Exercise details
Print the line containing "receivables, 2010-09: 950000000 -> 1140000000" and each line after it to the end of the material below. Print nothing else.

● ● ● ● ● ● ●

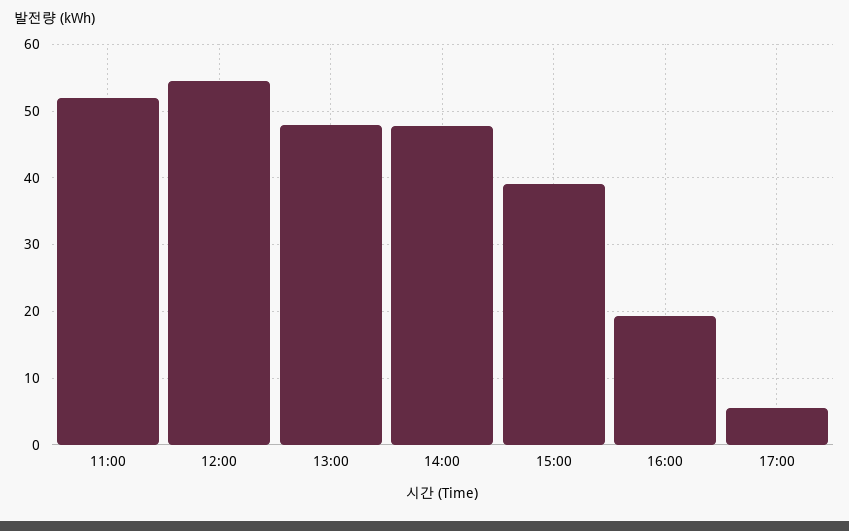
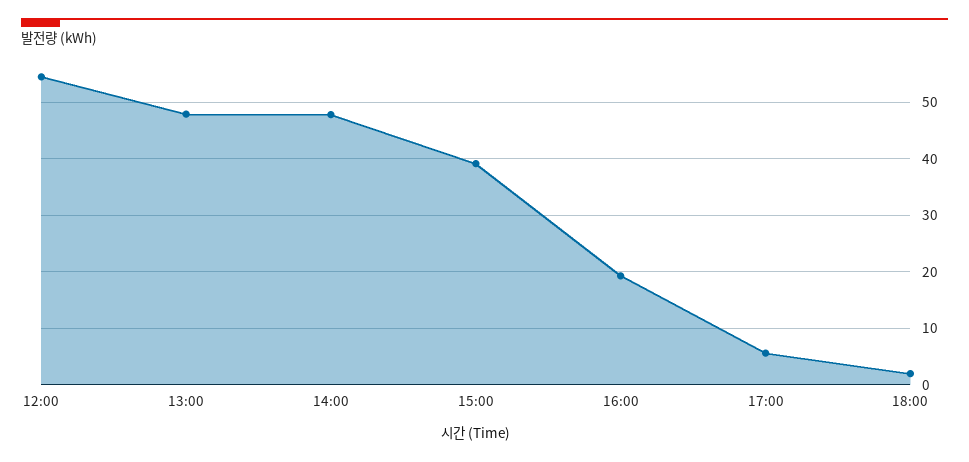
11:00: 52 -> none
18:00: none -> 2

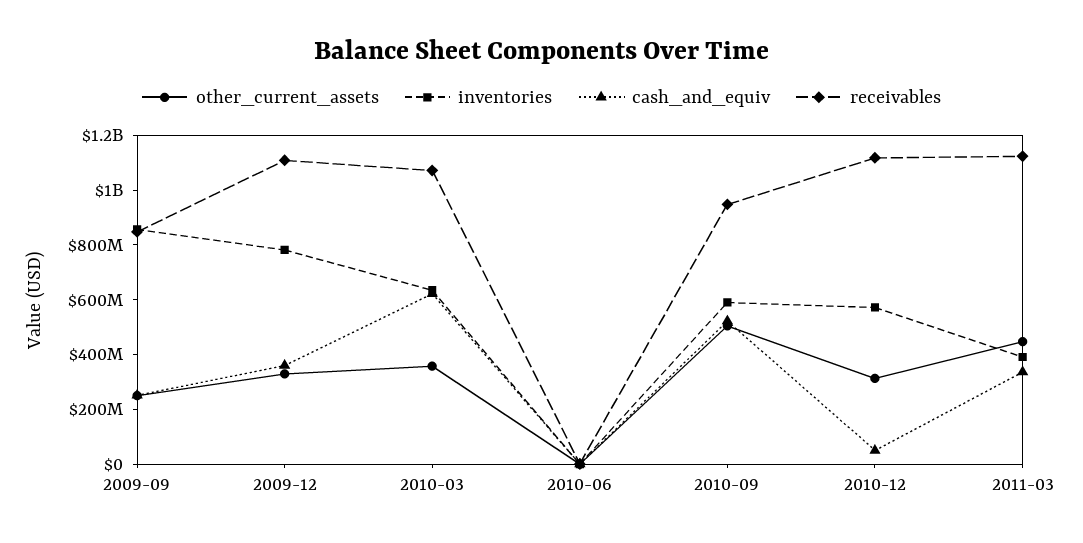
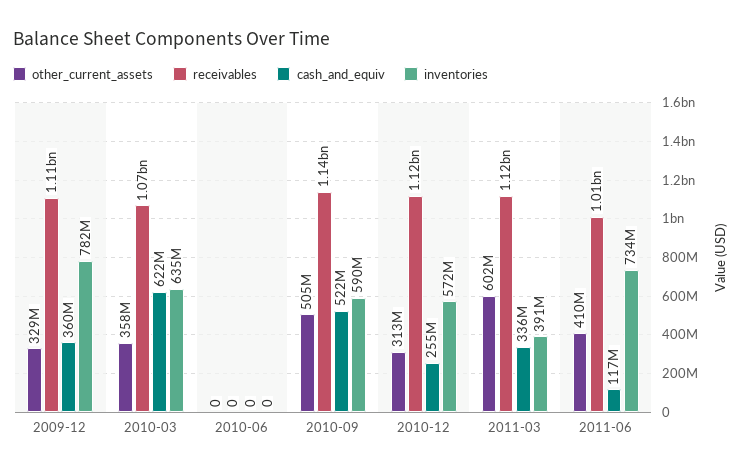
other_current_assets, 2009-09: 250000000 -> none
inventories, 2009-09: 850000000 -> none
cash_and_equiv, 2009-09: 250000000 -> none
receivables, 2009-09: 850000000 -> none
receivables, 2010-09: 950000000 -> 1140000000
cash_and_equiv, 2010-12: 50000000 -> 255000000
other_current_assets, 2011-03: 450000000 -> 602000000
other_current_assets, 2011-06: none -> 410000000
receivables, 2011-06: none -> 1010000000
cash_and_equiv, 2011-06: none -> 117000000
inventories, 2011-06: none -> 734000000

● ● ● ● ● ● ●

Exercise result
receivables, 2010-09: 950000000 -> 1140000000
cash_and_equiv, 2010-12: 50000000 -> 255000000
other_current_assets, 2011-03: 450000000 -> 602000000
other_current_assets, 2011-06: none -> 410000000
receivables, 2011-06: none -> 1010000000
cash_and_equiv, 2011-06: none -> 117000000
inventories, 2011-06: none -> 734000000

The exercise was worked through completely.